"Panggil paksa itu di penyidikan. Sebenarnya menurut aturan, di dalam panggilan kedua (jika pada pemanggilan pertama tanpa keterangan), KPK sudah dibekali surat untuk untuk membawa (saksi)," tutur Jubir KPK Johan Budi SP di kantornya, Jumat (10/6/2011) malam.
Menurutnya kasus yang menyeret Neneng sudah masuh tahap penyidikan terkait kasus korupsi pengadaan PLTS di Kementerian Tenaga Kerja dan Trasmigrasi tahun 2008. Dalam kasus ini Neneng dipanggil sebagai saksi.
"Kalau status kasus sudah penyidikan, dan pada pemanggilan kedua tidak hadir tanpa alasan yang bisa diterima hukum, maka pada pemanggilan ketiga bisa dijemput paksa, KPK punya cara," terangnya.

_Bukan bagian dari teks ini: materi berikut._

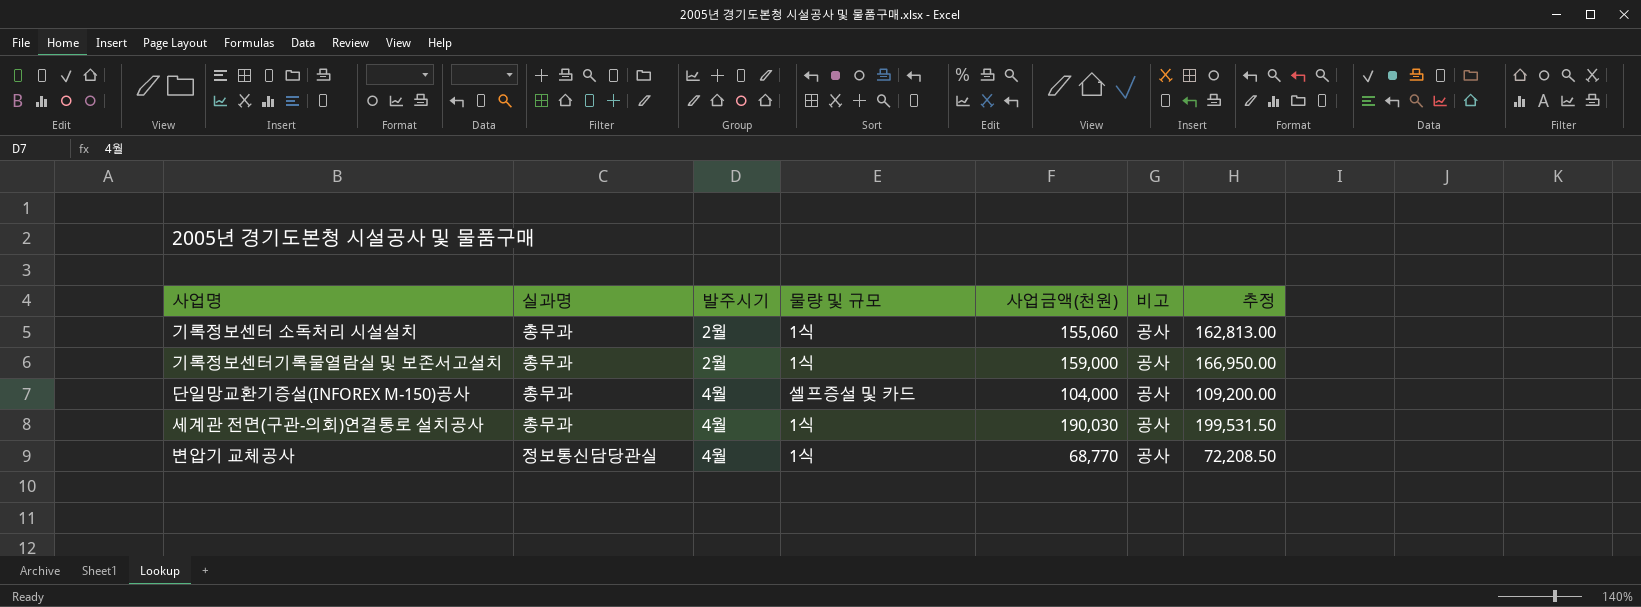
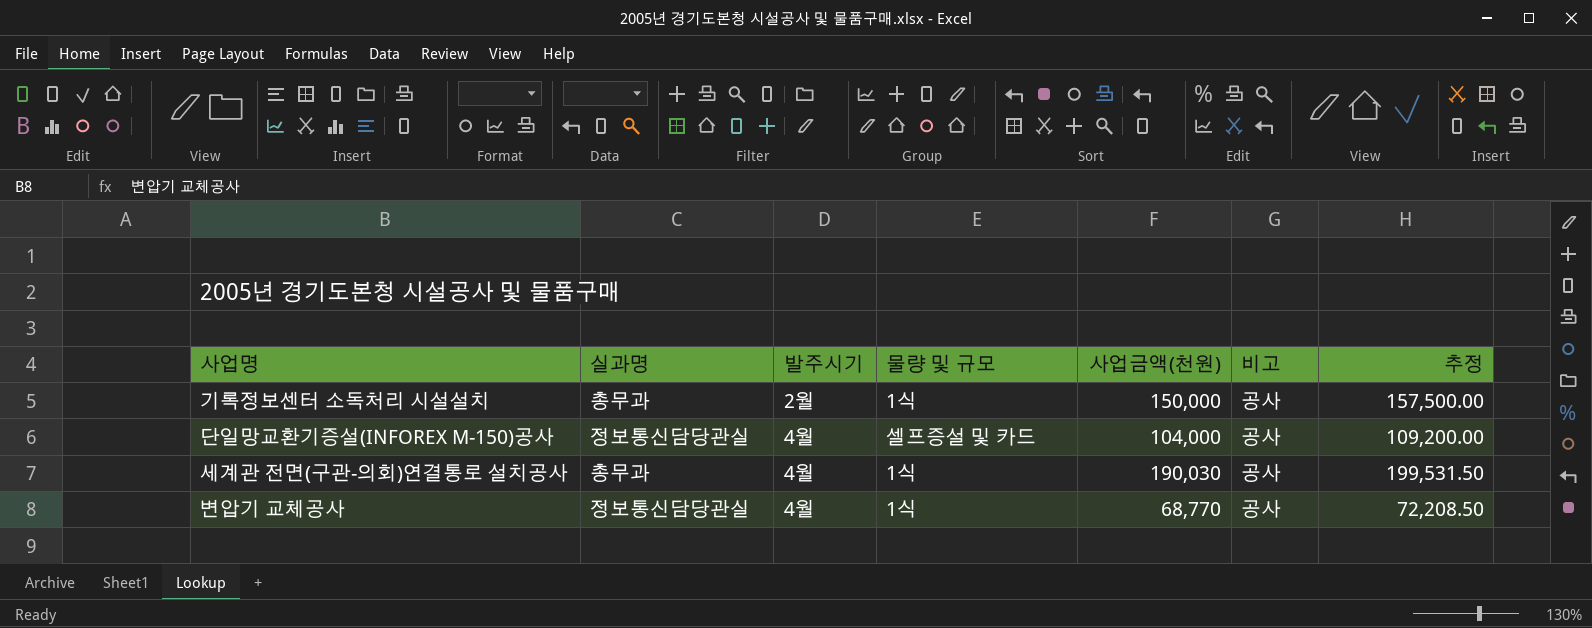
row 기록정보센터기록물열람실 및 보존서고설치: 총무과 | 2월 | 1식 | 159,000 | 공사 | 166,950.00 -> none
기록정보센터 소독처리 시설설치 | 사업금액(천원): 155,060 -> 150,000
기록정보센터 소독처리 시설설치 | 추정: 162,813.00 -> 157,500.00
단일망교환기증설(INFOREX M-150)공사 | 실과명: 총무과 -> 정보통신담당관실

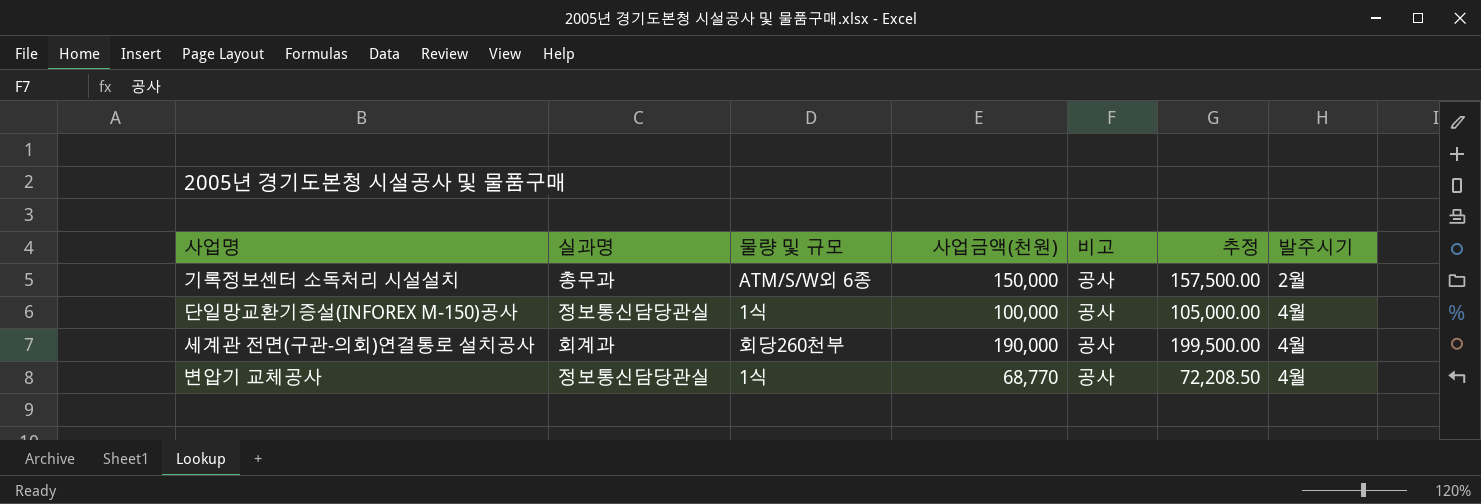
column 발주시기 | position: 3 -> 7
기록정보센터 소독처리 시설설치 | 물량 및 규모: 1식 -> ATM/S/W외 6종
단일망교환기증설(INFOREX M-150)공사 | 물량 및 규모: 셀프증설 및 카드 -> 1식
단일망교환기증설(INFOREX M-150)공사 | 사업금액(천원): 104,000 -> 100,000
단일망교환기증설(INFOREX M-150)공사 | 추정: 109,200.00 -> 105,000.00
세계관 전면(구관-의회)연결통로 설치공사 | 실과명: 총무과 -> 회계과
세계관 전면(구관-의회)연결통로 설치공사 | 물량 및 규모: 1식 -> 회당260천부
세계관 전면(구관-의회)연결통로 설치공사 | 사업금액(천원): 190,030 -> 190,000
세계관 전면(구관-의회)연결통로 설치공사 | 추정: 199,531.50 -> 199,500.00

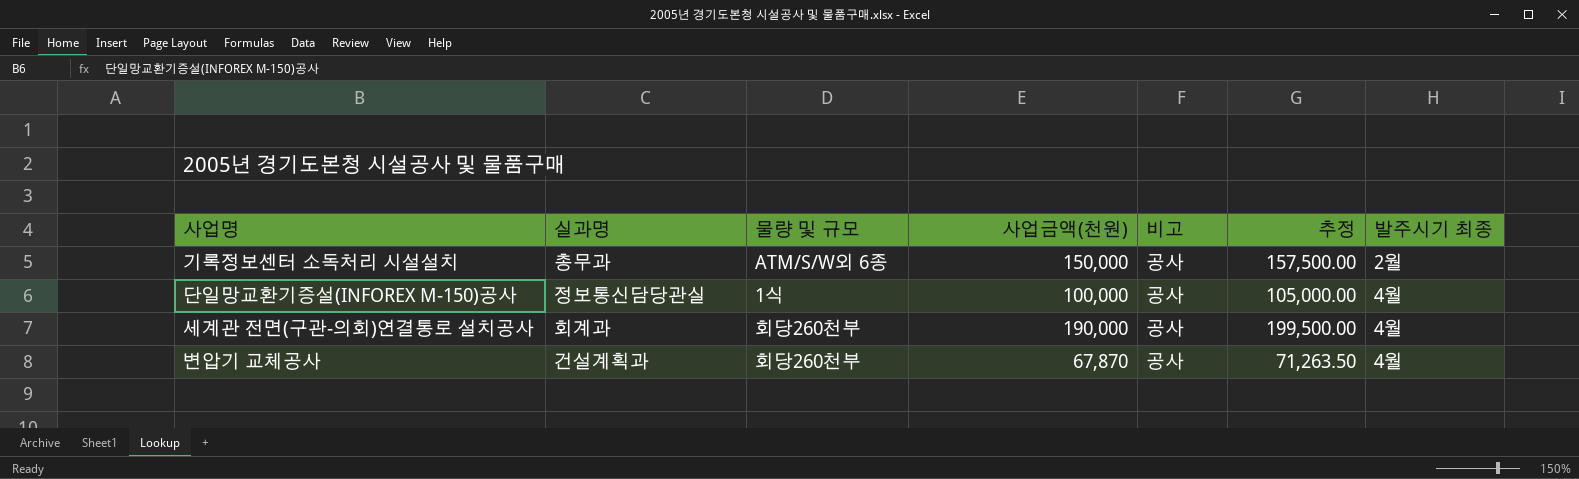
column name: 발주시기 -> 발주시기 최종
변압기 교체공사 | 실과명: 정보통신담당관실 -> 건설계획과
변압기 교체공사 | 물량 및 규모: 1식 -> 회당260천부
변압기 교체공사 | 사업금액(천원): 68,770 -> 67,870
변압기 교체공사 | 추정: 72,208.50 -> 71,263.50

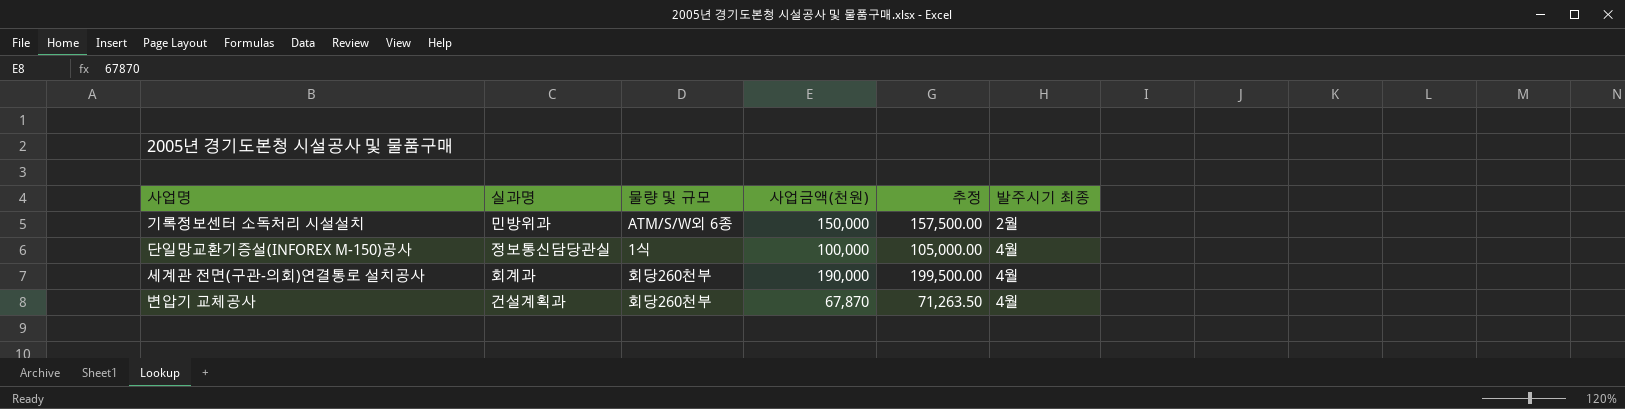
column 비고 | position: 5 -> none
기록정보센터 소독처리 시설설치 | 실과명: 총무과 -> 민방위과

Menurut Johan, langkah pemanggilan kembali dilakukan dengan prosedur yang sama, yakni mengirimkan surat pemanggilan ke rumah.
"Kalau tidak diterima di rumah kami akan melayangkan surat pemanggilan ke tempat kerja, seperti pada Nazaruddin, kami sampaikan juga ke DPR," lanjutnya.